Top of RECORDS
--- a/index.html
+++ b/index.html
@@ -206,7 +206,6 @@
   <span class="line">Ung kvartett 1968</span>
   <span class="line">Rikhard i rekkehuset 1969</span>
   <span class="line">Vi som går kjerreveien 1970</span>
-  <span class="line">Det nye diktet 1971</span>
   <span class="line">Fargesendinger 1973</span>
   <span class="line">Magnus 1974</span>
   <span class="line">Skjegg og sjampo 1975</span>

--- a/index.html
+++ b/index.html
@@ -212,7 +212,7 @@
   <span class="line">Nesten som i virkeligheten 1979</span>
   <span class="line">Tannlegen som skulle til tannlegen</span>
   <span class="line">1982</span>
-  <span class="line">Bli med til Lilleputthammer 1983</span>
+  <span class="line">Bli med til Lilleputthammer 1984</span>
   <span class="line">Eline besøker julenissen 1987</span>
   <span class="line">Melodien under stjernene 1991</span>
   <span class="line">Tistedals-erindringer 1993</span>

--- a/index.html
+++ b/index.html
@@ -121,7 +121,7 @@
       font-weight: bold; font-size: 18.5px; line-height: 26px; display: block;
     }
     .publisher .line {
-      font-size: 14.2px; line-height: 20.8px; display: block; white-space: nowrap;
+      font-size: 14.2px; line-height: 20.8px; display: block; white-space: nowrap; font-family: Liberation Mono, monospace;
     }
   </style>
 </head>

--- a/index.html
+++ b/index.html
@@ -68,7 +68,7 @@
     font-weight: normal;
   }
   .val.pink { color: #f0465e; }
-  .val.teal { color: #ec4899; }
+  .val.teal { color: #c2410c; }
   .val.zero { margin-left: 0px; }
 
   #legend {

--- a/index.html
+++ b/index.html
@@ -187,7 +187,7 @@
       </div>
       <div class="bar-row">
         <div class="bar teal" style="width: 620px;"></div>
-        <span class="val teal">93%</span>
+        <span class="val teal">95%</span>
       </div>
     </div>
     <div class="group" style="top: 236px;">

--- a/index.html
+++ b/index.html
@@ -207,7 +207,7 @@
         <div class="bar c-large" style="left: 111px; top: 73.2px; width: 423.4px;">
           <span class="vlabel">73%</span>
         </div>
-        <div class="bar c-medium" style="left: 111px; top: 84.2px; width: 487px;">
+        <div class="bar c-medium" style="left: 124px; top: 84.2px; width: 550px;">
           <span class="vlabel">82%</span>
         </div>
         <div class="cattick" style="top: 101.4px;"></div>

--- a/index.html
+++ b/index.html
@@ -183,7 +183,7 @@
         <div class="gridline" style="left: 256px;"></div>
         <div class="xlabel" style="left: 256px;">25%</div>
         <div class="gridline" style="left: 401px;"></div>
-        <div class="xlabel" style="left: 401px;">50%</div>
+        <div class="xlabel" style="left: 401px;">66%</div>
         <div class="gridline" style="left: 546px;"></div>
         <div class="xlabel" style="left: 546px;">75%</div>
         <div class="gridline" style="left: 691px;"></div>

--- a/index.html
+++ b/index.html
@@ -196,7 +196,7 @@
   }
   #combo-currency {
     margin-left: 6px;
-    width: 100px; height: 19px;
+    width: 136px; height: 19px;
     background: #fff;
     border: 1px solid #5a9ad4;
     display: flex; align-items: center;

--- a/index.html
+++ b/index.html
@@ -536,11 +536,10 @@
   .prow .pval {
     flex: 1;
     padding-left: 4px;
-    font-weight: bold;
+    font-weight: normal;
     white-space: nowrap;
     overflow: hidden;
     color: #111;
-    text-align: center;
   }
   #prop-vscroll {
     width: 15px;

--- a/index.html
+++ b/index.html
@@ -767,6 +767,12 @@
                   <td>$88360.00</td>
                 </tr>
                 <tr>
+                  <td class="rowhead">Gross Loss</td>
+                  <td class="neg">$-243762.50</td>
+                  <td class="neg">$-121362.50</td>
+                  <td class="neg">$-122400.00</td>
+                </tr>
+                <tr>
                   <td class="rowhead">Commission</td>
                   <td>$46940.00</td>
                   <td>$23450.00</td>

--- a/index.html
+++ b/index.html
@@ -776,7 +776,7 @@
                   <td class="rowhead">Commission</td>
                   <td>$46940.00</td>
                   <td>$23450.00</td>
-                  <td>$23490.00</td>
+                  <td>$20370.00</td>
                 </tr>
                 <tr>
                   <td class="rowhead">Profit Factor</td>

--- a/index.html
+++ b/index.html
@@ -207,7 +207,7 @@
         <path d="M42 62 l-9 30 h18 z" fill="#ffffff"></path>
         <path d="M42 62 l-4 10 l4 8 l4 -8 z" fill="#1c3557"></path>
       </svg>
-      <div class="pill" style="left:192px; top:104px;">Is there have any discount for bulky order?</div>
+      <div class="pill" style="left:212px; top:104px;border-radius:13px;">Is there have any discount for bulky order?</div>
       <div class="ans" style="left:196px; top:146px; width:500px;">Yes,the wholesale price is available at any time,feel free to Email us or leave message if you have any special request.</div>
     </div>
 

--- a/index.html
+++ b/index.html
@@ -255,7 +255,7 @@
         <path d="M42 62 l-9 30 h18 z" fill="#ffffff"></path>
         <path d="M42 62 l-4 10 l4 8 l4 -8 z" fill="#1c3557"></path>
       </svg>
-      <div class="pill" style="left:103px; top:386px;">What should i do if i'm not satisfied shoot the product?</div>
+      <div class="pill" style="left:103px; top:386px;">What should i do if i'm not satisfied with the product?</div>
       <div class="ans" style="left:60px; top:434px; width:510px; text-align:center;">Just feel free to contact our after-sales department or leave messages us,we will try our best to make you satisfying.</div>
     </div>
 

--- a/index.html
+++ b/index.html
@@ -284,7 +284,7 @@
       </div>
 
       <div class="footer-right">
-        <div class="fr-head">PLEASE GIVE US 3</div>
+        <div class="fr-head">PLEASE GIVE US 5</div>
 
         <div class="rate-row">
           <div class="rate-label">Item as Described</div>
Bottom of RECORDS
- [GOAL OF THE EXERCISE] Copy out all of the data exactly, leaving nothing out.

- [EXERCISE SOLUTION]
--- a/index.html
+++ b/index.html
@@ -206,7 +206,6 @@
   <span class="line">Ung kvartett 1968</span>
   <span class="line">Rikhard i rekkehuset 1969</span>
   <span class="line">Vi som går kjerreveien 1970</span>
-  <span class="line">Det nye diktet 1971</span>
   <span class="line">Fargesendinger 1973</span>
   <span class="line">Magnus 1974</span>
   <span class="line">Skjegg og sjampo 1975</span>

--- a/index.html
+++ b/index.html
@@ -212,7 +212,7 @@
   <span class="line">Nesten som i virkeligheten 1979</span>
   <span class="line">Tannlegen som skulle til tannlegen</span>
   <span class="line">1982</span>
-  <span class="line">Bli med til Lilleputthammer 1983</span>
+  <span class="line">Bli med til Lilleputthammer 1984</span>
   <span class="line">Eline besøker julenissen 1987</span>
   <span class="line">Melodien under stjernene 1991</span>
   <span class="line">Tistedals-erindringer 1993</span>

--- a/index.html
+++ b/index.html
@@ -121,7 +121,7 @@
       font-weight: bold; font-size: 18.5px; line-height: 26px; display: block;
     }
     .publisher .line {
-      font-size: 14.2px; line-height: 20.8px; display: block; white-space: nowrap;
+      font-size: 14.2px; line-height: 20.8px; display: block; white-space: nowrap; font-family: Liberation Mono, monospace;
     }
   </style>
 </head>

--- a/index.html
+++ b/index.html
@@ -68,7 +68,7 @@
     font-weight: normal;
   }
   .val.pink { color: #f0465e; }
-  .val.teal { color: #ec4899; }
+  .val.teal { color: #c2410c; }
   .val.zero { margin-left: 0px; }
 
   #legend {

--- a/index.html
+++ b/index.html
@@ -187,7 +187,7 @@
       </div>
       <div class="bar-row">
         <div class="bar teal" style="width: 620px;"></div>
-        <span class="val teal">93%</span>
+        <span class="val teal">95%</span>
       </div>
     </div>
     <div class="group" style="top: 236px;">

--- a/index.html
+++ b/index.html
@@ -207,7 +207,7 @@
         <div class="bar c-large" style="left: 111px; top: 73.2px; width: 423.4px;">
           <span class="vlabel">73%</span>
         </div>
-        <div class="bar c-medium" style="left: 111px; top: 84.2px; width: 487px;">
+        <div class="bar c-medium" style="left: 124px; top: 84.2px; width: 550px;">
           <span class="vlabel">82%</span>
         </div>
         <div class="cattick" style="top: 101.4px;"></div>

--- a/index.html
+++ b/index.html
@@ -183,7 +183,7 @@
         <div class="gridline" style="left: 256px;"></div>
         <div class="xlabel" style="left: 256px;">25%</div>
         <div class="gridline" style="left: 401px;"></div>
-        <div class="xlabel" style="left: 401px;">50%</div>
+        <div class="xlabel" style="left: 401px;">66%</div>
         <div class="gridline" style="left: 546px;"></div>
         <div class="xlabel" style="left: 546px;">75%</div>
         <div class="gridline" style="left: 691px;"></div>

--- a/index.html
+++ b/index.html
@@ -196,7 +196,7 @@
   }
   #combo-currency {
     margin-left: 6px;
-    width: 100px; height: 19px;
+    width: 136px; height: 19px;
     background: #fff;
     border: 1px solid #5a9ad4;
     display: flex; align-items: center;

--- a/index.html
+++ b/index.html
@@ -536,11 +536,10 @@
   .prow .pval {
     flex: 1;
     padding-left: 4px;
-    font-weight: bold;
+    font-weight: normal;
     white-space: nowrap;
     overflow: hidden;
     color: #111;
-    text-align: center;
   }
   #prop-vscroll {
     width: 15px;

--- a/index.html
+++ b/index.html
@@ -767,6 +767,12 @@
                   <td>$88360.00</td>
                 </tr>
                 <tr>
+                  <td class="rowhead">Gross Loss</td>
+                  <td class="neg">$-243762.50</td>
+                  <td class="neg">$-121362.50</td>
+                  <td class="neg">$-122400.00</td>
+                </tr>
+                <tr>
                   <td class="rowhead">Commission</td>
                   <td>$46940.00</td>
                   <td>$23450.00</td>

--- a/index.html
+++ b/index.html
@@ -776,7 +776,7 @@
                   <td class="rowhead">Commission</td>
                   <td>$46940.00</td>
                   <td>$23450.00</td>
-                  <td>$23490.00</td>
+                  <td>$20370.00</td>
                 </tr>
                 <tr>
                   <td class="rowhead">Profit Factor</td>

--- a/index.html
+++ b/index.html
@@ -207,7 +207,7 @@
         <path d="M42 62 l-9 30 h18 z" fill="#ffffff"></path>
         <path d="M42 62 l-4 10 l4 8 l4 -8 z" fill="#1c3557"></path>
       </svg>
-      <div class="pill" style="left:192px; top:104px;">Is there have any discount for bulky order?</div>
+      <div class="pill" style="left:212px; top:104px;border-radius:13px;">Is there have any discount for bulky order?</div>
       <div class="ans" style="left:196px; top:146px; width:500px;">Yes,the wholesale price is available at any time,feel free to Email us or leave message if you have any special request.</div>
     </div>
 

--- a/index.html
+++ b/index.html
@@ -255,7 +255,7 @@
         <path d="M42 62 l-9 30 h18 z" fill="#ffffff"></path>
         <path d="M42 62 l-4 10 l4 8 l4 -8 z" fill="#1c3557"></path>
       </svg>
-      <div class="pill" style="left:103px; top:386px;">What should i do if i'm not satisfied shoot the product?</div>
+      <div class="pill" style="left:103px; top:386px;">What should i do if i'm not satisfied with the product?</div>
       <div class="ans" style="left:60px; top:434px; width:510px; text-align:center;">Just feel free to contact our after-sales department or leave messages us,we will try our best to make you satisfying.</div>
     </div>
 

--- a/index.html
+++ b/index.html
@@ -284,7 +284,7 @@
       </div>
 
       <div class="footer-right">
-        <div class="fr-head">PLEASE GIVE US 3</div>
+        <div class="fr-head">PLEASE GIVE US 5</div>
 
         <div class="rate-row">
           <div class="rate-label">Item as Described</div>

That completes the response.